§ **Task details**
Your answer must be the records below, repeated exactly, with every picture left out.

═════ Data provided ═════

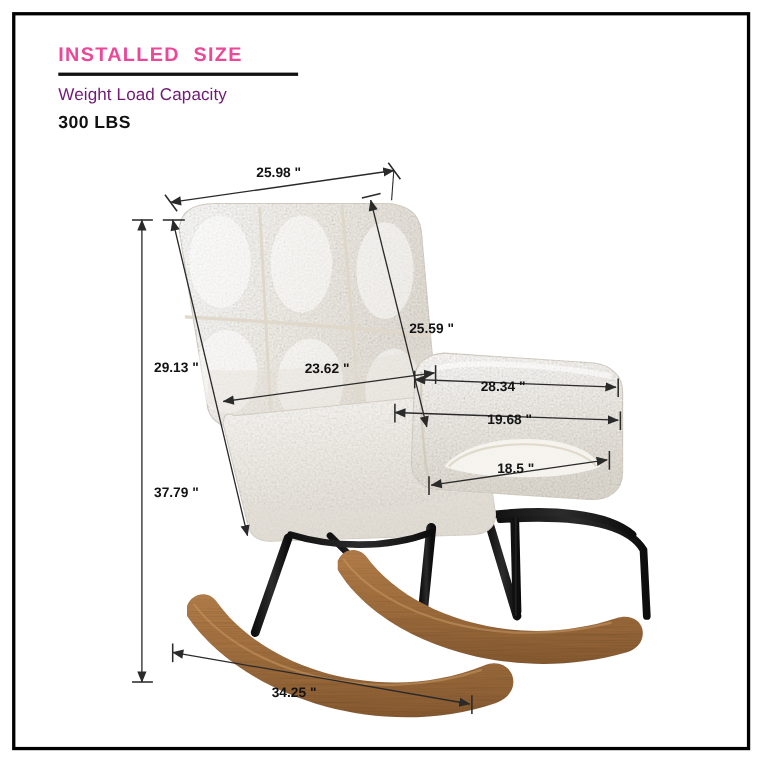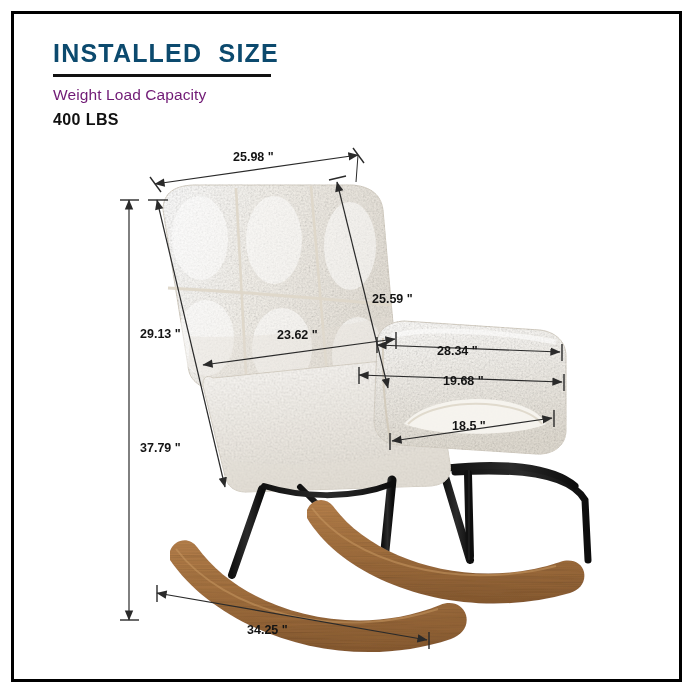--- a/index.html
+++ b/index.html
@@ -7,21 +7,21 @@
   body{width:700px;height:700px;overflow:hidden;
        font-family:"Liberation Sans","DejaVu Sans",sans-serif;}
   #page{position:relative;width:700px;height:700px;background:#ffffff;}
 
   
   #frame{position:absolute;left:11px;top:11px;width:671px;height:671px;
          border:3px solid #000;box-sizing:border-box;}
 
   
   #header{position:absolute;left:53px;top:40px;width:420px;}
-  #title{font-size:25px;font-weight:bold;letter-spacing:1.2px;color:#0c4a6e;
+  #title{font-size:18px;font-weight:bold;letter-spacing:1.2px;color:#ec4899;
          line-height:1.1;white-space:pre;}
   #title-rule{width:218px;height:3px;background:#111;margin-top:6px;}
   #subtitle{font-size:15.5px;color:#701a75;margin-top:9px;letter-spacing:.1px;}
   #capacity{font-size:16px;font-weight:bold;color:#111;margin-top:7px;letter-spacing:.4px;}
 
   
   #art{position:absolute;left:0;top:0;width:700px;height:700px;}
   #art svg{display:block;}
 
   .dimtext{font-family:"Liberation Sans","DejaVu Sans",sans-serif;
@@ -31,21 +31,21 @@
 <body>
 
 <div id="page">
 
   <div id="frame"></div>
 
   <div id="header">
     <div id="title">INSTALLED  SIZE</div>
     <div id="title-rule"></div>
     <div id="subtitle">Weight Load Capacity</div>
-    <div id="capacity">400 LBS</div>
+    <div id="capacity">300 LBS</div>
   </div>
 
   <div id="art">
   <svg width="700" height="700" viewBox="0 0 700 700" xmlns="http://www.w3.org/2000/svg">
     <defs>
 
       <filter id="sherpa" x="-10%" y="-10%" width="120%" height="120%">
         <feTurbulence type="fractalNoise" baseFrequency="0.55" numOctaves="4" seed="7" result="n"></feTurbulence>
         <feColorMatrix in="n" type="saturate" values="0" result="ng"></feColorMatrix>
         <feComponentTransfer in="ng" result="nc">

═════

§ **Response to the task**
--- a/index.html
+++ b/index.html
@@ -7,21 +7,21 @@
   body{width:700px;height:700px;overflow:hidden;
        font-family:"Liberation Sans","DejaVu Sans",sans-serif;}
   #page{position:relative;width:700px;height:700px;background:#ffffff;}
 
   
   #frame{position:absolute;left:11px;top:11px;width:671px;height:671px;
          border:3px solid #000;box-sizing:border-box;}
 
   
   #header{position:absolute;left:53px;top:40px;width:420px;}
-  #title{font-size:25px;font-weight:bold;letter-spacing:1.2px;color:#0c4a6e;
+  #title{font-size:18px;font-weight:bold;letter-spacing:1.2px;color:#ec4899;
          line-height:1.1;white-space:pre;}
   #title-rule{width:218px;height:3px;background:#111;margin-top:6px;}
   #subtitle{font-size:15.5px;color:#701a75;margin-top:9px;letter-spacing:.1px;}
   #capacity{font-size:16px;font-weight:bold;color:#111;margin-top:7px;letter-spacing:.4px;}
 
   
   #art{position:absolute;left:0;top:0;width:700px;height:700px;}
   #art svg{display:block;}
 
   .dimtext{font-family:"Liberation Sans","DejaVu Sans",sans-serif;
@@ -31,21 +31,21 @@
 <body>
 
 <div id="page">
 
   <div id="frame"></div>
 
   <div id="header">
     <div id="title">INSTALLED  SIZE</div>
     <div id="title-rule"></div>
     <div id="subtitle">Weight Load Capacity</div>
-    <div id="capacity">400 LBS</div>
+    <div id="capacity">300 LBS</div>
   </div>
 
   <div id="art">
   <svg width="700" height="700" viewBox="0 0 700 700" xmlns="http://www.w3.org/2000/svg">
     <defs>
 
       <filter id="sherpa" x="-10%" y="-10%" width="120%" height="120%">
         <feTurbulence type="fractalNoise" baseFrequency="0.55" numOctaves="4" seed="7" result="n"></feTurbulence>
         <feColorMatrix in="n" type="saturate" values="0" result="ng"></feColorMatrix>
         <feComponentTransfer in="ng" result="nc">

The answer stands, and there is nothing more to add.